MMC’s affidavit also cited a March 20, 2023 email by the RCSEd to MMC that confirmed that graduates of the cardiothoracic surgery parallel pathway programme who took the RCSEd’s JSF exam must undergo an “equivalency process” by the GMC to register for practice in the UK.

In a press statement uploaded on its website last May 15 – two days after CodeBlue reported GMC’s statement that the FRCS Edinburgh in Cardiothoracic Surgery does not entitle one to specialist registration in the UK, as only the Intercollegiate exam is recognised – the RCSEd said it “never suggested” that completing its JSF exam on its own would guarantee entry to the UK specialist register.

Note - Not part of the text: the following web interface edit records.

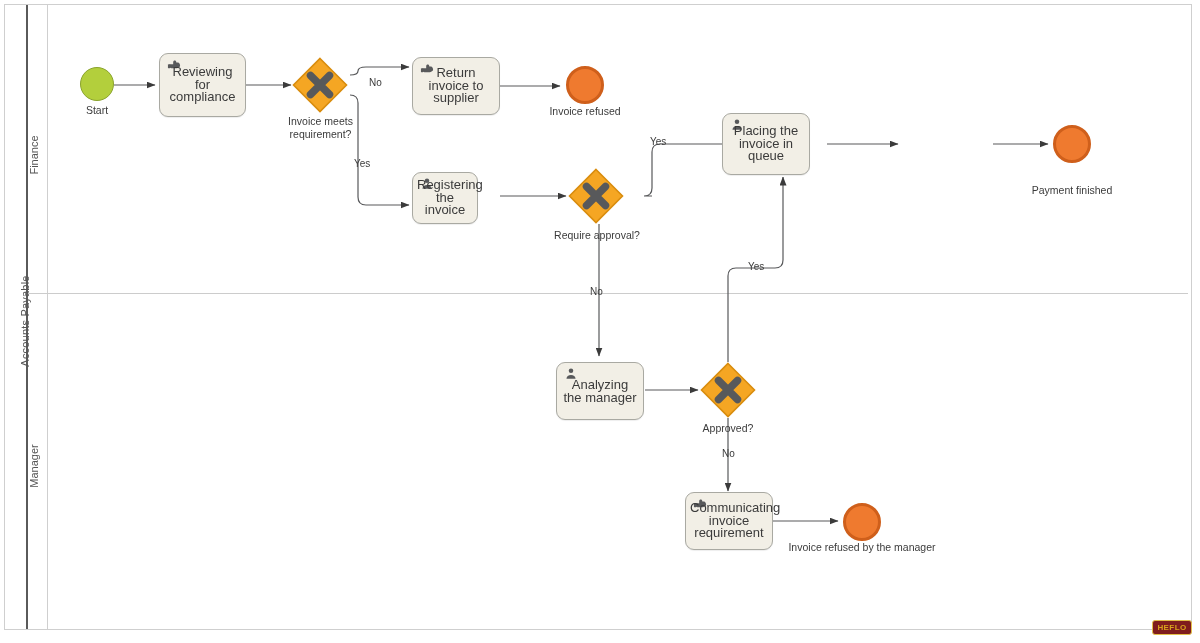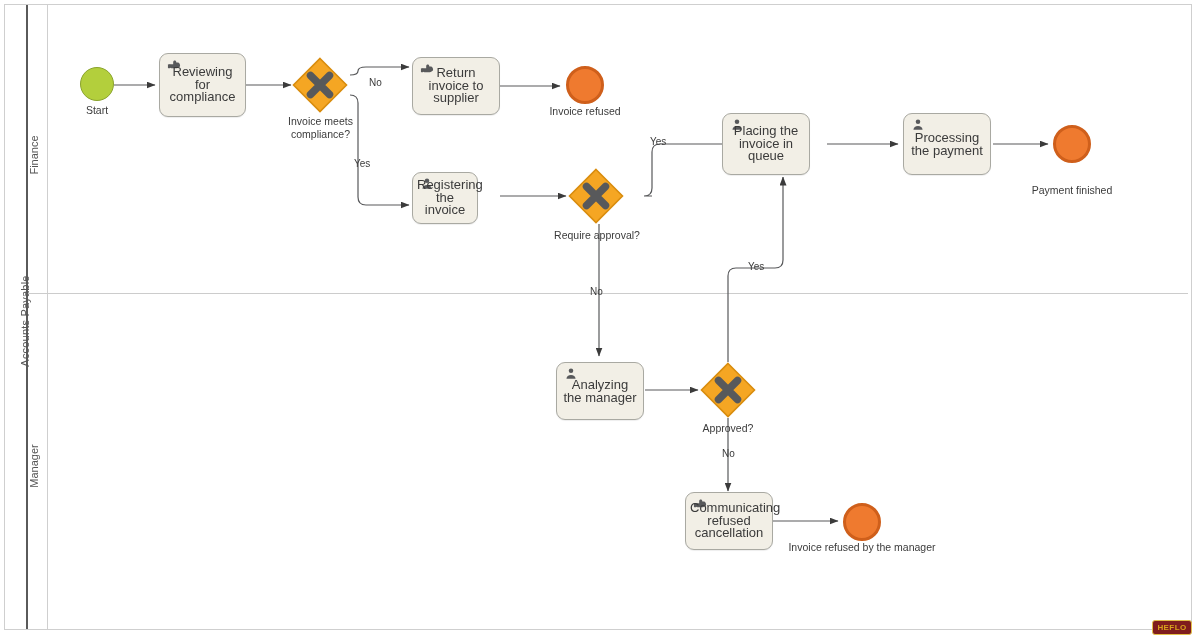"Invoice meets compliance?" div.node-caption { text: compliance -> requirement }
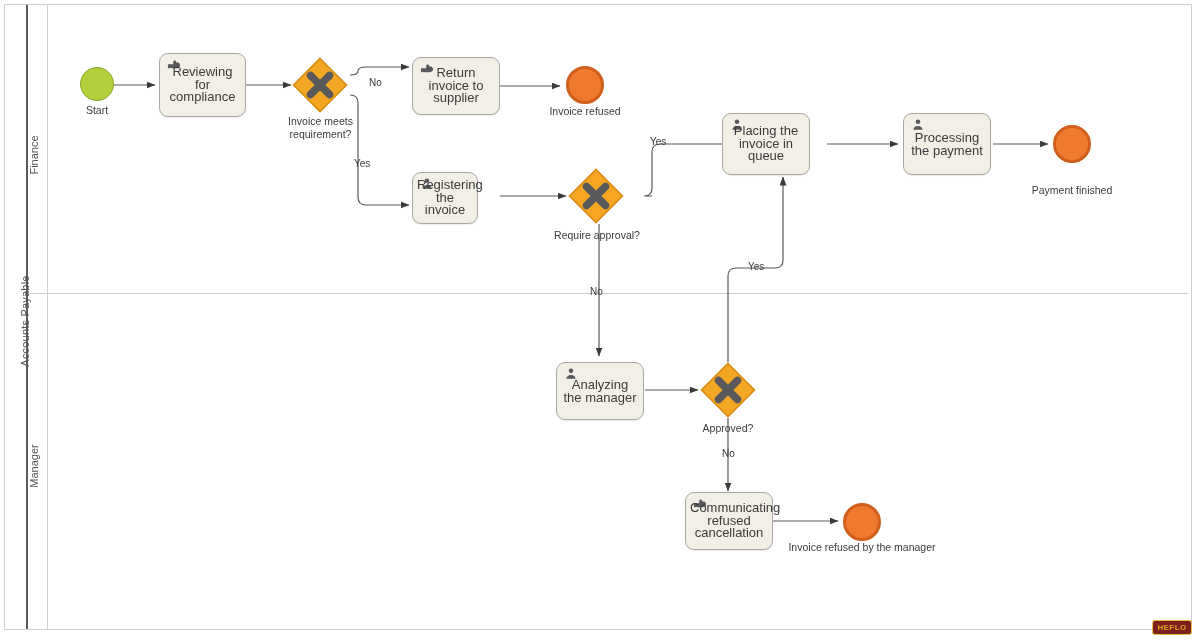"Processing the payment" div.node { html: <div> <span> <svg> <circle></circle> <path></path> </svg> </span> <div>Processing the payment</div> </div> -> none }
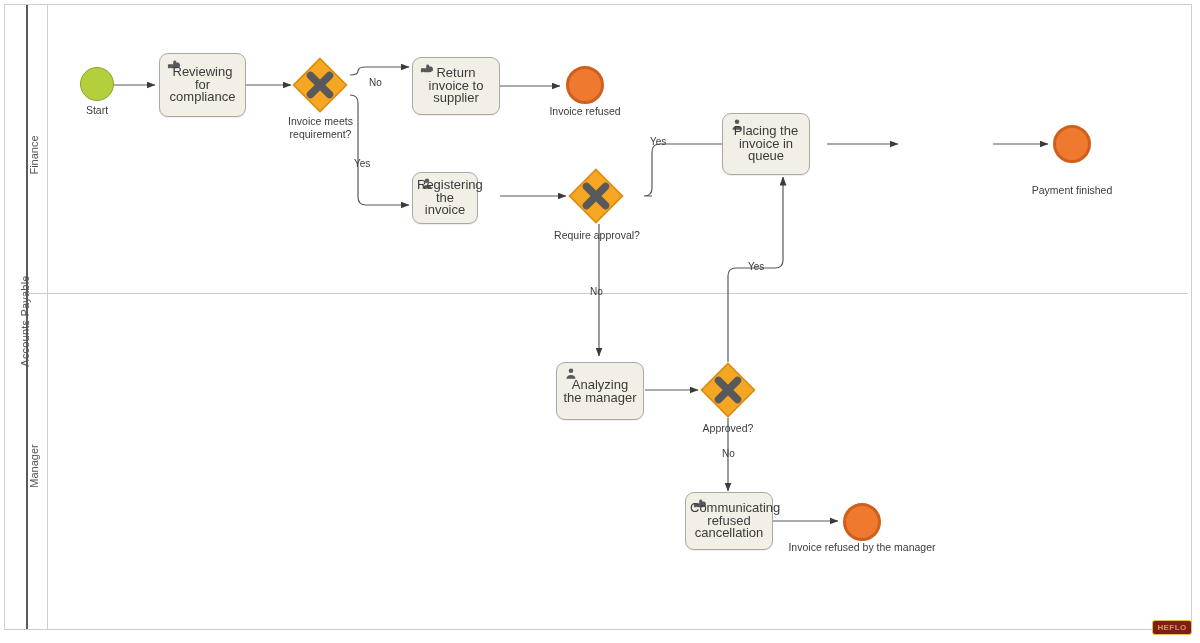"Communicating refused cancellation" div.task-label { text: refused cancellation -> invoice requirement }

Based on JCST’s response to MMC, Singapore recognises the FRCS Edinburgh in Cardiothoracic Surgery obtained from successfully completing the quadripartite JSF exam, but only for doctors who were trained in that specialty locally in Singapore, not Malaysians or residents in Hong Kong who were trained in their respective countries.

RCSEd also told MMC in its March 20, 2023 email that the curriculum used in Malaysia’s cardiothoracic surgery parallel pathway programme was “designed and developed by the Malaysian Association for Thoracic and Cardiovascular Surgery (MATCVS)” with its collaboration. 

Training is carried out fully in Ministry of Health (MOH) facilities, MMC noted. But it pointed out that neither MATCVS nor MOH are “recognised training institutions”, as per the Medical Act 1971 (amended 2012) that defines these as higher education providers, defined under the Malaysian Qualifications Agency (MQA) Act 2007.

Yesterday, Health Minister Dzulkefly Ahmad acknowledged, for the first time, that the 14 parallel pathway programmes with foreign royal colleges are irregular, but claimed in Parliament that all 120 local Master’s programmes in medicine by universities are also irregular, saying that proposed amendments to the Medical Act seek to regularise all these medical specialty training programmes.

Proponents of the cardiothoracic surgery parallel pathway – such as the Academy of Medicine of Malaysia (AMM) and MATCVS – have repeatedly claimed that the FRCS Edinburgh in Cardiothoracic Surgery obtained from the JSF exam is recognised for specialist registration in the UK and Singapore. 

Both AMM and MATCVS were parties to memorandums of understanding (MOU) with the RCSEd on the initiation of the cardiothoracic surgery parallel pathway programme in Malaysia. The MOH was not a party to these MOUs.

On the JSF exam, the College of Surgeons Academy of Medicine of Malaysia claimed in a May 18 statement that the JSF exam used in Singapore and Hong Kong is “fully recognised by both countries”, omitting the fact, as stated by Singapore’s JCST to Malaysia’s MMC, that it is only Singapore-trained graduates of that exam who are entitled to specialist registration in Singapore.

Similarly, in a May 1 statement, MATCVS claimed that the JSF exam is “fully recognised” by both Singapore and Hong Kong, without mentioning that only graduates who completed local cardiothoracic surgery training in Singapore are recognised for specialist registration in Singapore. 

“We…humbly request all parties with constructive criticisms of the Cardiothoracic Parallel Pathway training to engage with us directly for further information, clarifications, and discussions, and avoid further unnecessary and often inaccurate and wrong negative public statements which are causing confusion to both the medical profession and the public,” MATCVS had said in that same statement.